Souvenir C: A Severe Tester’s Translation Guide (Excursion 1 Tour II)


I will continue to post mementos and, at times, short excerpts following the pace of one “Tour” a week, in sync with some book clubs reading Statistical Inference as Severe Testing: How to Get Beyond the Statistics Wars (SIST or Statinfast 2018, CUP), e.g., Lakens. This puts us at Excursion 2 Tour I, but first, here’s a quick Souvenir (Souvenir C) from Excursion 1 Tour II:

Souvenir C: A Severe Tester’s Translation Guide

Just as in ordinary museum shops, our souvenir literature often probes treasures that you didn’t get to visit at all. Here’s an example of that, and you’ll need it going forward. There’s a confusion about what’s being done when the significance tester considers the set of all of the outcomes leading to a d(x) greater than or equal to 1.96, i.e., {x: d(x) ≥ 1.96}, or just d(x) ≥ 1.96. This is generally viewed as throwing away the particular x, and lumping all these outcomes together. What’s really happening, according to the severe tester, is quite different. What’s actually being signified is that we are interested in the method, not just the particular outcome. Those who embrace the LP make it very plain that data-dependent selections and stopping rules drop out. To get them to drop in, we signal an interest in what the test procedure would have yielded. This is a counterfactual and is altogether essential in expressing the properties of the method, in particular, the probability it would have yielded some nominally significant outcome or other.

When you see Pr(d(X) ≥ d(x0); H0), or Pr(d(X) ≥ d(x0); H1), for any particular alternative of interest, insert:

“the test procedure would have yielded”

just before the d(X). In other words, this expression, with its inequality, is a signal of interest in, and an abbreviation for, the error probabilities associated with a test.

Applying  the  Severity  Translation.  In  Exhibit  (i),  Royall  described a significance test with a Bernoulli(θ) model, testing H0: θ ≤ 0.2 vs. H1: θ >0.2. We blocked an inference from observed difference d(x) = 3.3 to θ = 0.8 as follows. (Recall that x= 0.53 and d(x0) ≃ 3.3.)

We computed Pr(d(X) > 3.3; θ = 0.8) ≃1.

We translate it as Pr(The test would yield d(X) > 3.3; θ = 0.8) ≃1.

We then reason as follows:

Statistical inference: If θ = 0.8, then the method would virtually always give a difference larger than what we observed. Therefore, the data indicate θ < 0.8.

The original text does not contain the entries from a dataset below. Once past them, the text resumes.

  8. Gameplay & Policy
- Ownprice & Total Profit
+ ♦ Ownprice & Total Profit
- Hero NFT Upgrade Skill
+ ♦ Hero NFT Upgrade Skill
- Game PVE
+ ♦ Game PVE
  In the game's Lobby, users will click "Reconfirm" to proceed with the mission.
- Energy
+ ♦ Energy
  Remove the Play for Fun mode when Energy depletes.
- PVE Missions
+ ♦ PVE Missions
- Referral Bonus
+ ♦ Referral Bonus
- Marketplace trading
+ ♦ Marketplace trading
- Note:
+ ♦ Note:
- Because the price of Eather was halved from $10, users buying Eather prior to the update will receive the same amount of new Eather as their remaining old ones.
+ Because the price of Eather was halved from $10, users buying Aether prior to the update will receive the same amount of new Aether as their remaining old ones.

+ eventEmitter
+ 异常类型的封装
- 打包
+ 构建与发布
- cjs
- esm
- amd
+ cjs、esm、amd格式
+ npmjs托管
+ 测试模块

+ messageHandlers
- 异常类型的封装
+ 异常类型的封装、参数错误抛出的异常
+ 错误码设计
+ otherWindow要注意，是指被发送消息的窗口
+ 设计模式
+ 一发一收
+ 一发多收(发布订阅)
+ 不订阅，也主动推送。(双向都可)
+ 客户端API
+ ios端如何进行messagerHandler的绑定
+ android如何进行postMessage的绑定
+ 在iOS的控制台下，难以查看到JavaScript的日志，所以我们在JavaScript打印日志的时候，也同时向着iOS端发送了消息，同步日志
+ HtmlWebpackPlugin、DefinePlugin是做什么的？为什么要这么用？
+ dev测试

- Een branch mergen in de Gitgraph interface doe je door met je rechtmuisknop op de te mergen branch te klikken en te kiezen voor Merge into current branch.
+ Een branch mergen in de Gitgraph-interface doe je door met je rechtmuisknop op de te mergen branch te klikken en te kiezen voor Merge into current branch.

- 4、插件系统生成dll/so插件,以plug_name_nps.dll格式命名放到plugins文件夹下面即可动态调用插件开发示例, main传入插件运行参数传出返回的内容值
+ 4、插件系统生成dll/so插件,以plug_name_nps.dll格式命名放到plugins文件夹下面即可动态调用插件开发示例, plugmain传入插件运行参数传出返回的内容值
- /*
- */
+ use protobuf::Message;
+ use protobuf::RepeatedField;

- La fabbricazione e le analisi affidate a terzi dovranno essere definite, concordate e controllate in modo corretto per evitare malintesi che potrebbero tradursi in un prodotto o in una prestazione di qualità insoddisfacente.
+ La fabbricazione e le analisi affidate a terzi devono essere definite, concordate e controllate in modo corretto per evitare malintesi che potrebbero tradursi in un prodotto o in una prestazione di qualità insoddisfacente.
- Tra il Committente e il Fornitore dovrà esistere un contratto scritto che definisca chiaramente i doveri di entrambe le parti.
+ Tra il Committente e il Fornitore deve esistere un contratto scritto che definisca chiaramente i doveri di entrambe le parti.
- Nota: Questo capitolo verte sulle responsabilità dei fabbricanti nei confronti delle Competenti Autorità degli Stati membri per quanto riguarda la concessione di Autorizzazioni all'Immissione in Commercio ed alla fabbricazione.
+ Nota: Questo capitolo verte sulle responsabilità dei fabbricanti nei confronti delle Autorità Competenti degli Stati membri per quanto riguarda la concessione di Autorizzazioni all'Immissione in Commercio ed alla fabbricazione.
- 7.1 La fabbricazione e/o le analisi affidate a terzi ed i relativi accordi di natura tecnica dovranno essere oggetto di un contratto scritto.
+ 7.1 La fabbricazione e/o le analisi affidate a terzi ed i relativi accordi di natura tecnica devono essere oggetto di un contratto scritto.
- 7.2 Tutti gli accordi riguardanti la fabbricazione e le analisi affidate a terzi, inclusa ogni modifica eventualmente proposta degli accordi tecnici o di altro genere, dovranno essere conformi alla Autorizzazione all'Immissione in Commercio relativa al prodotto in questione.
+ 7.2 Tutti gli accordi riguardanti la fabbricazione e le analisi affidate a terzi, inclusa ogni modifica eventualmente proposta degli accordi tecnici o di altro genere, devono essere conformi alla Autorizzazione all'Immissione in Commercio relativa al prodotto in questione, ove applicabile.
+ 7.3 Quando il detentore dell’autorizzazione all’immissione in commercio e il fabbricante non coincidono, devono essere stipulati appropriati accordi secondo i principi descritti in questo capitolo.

(This follows for rejecting H0 in general.) When we ask: “How often would your test have found such a significant effect even if H0 is approximately true?” we are asking about the properties of the experiment that did happen. The counterfactual “would have” refers to how the procedure would behave in general, not just with these data, but with other possible data sets in the sample space.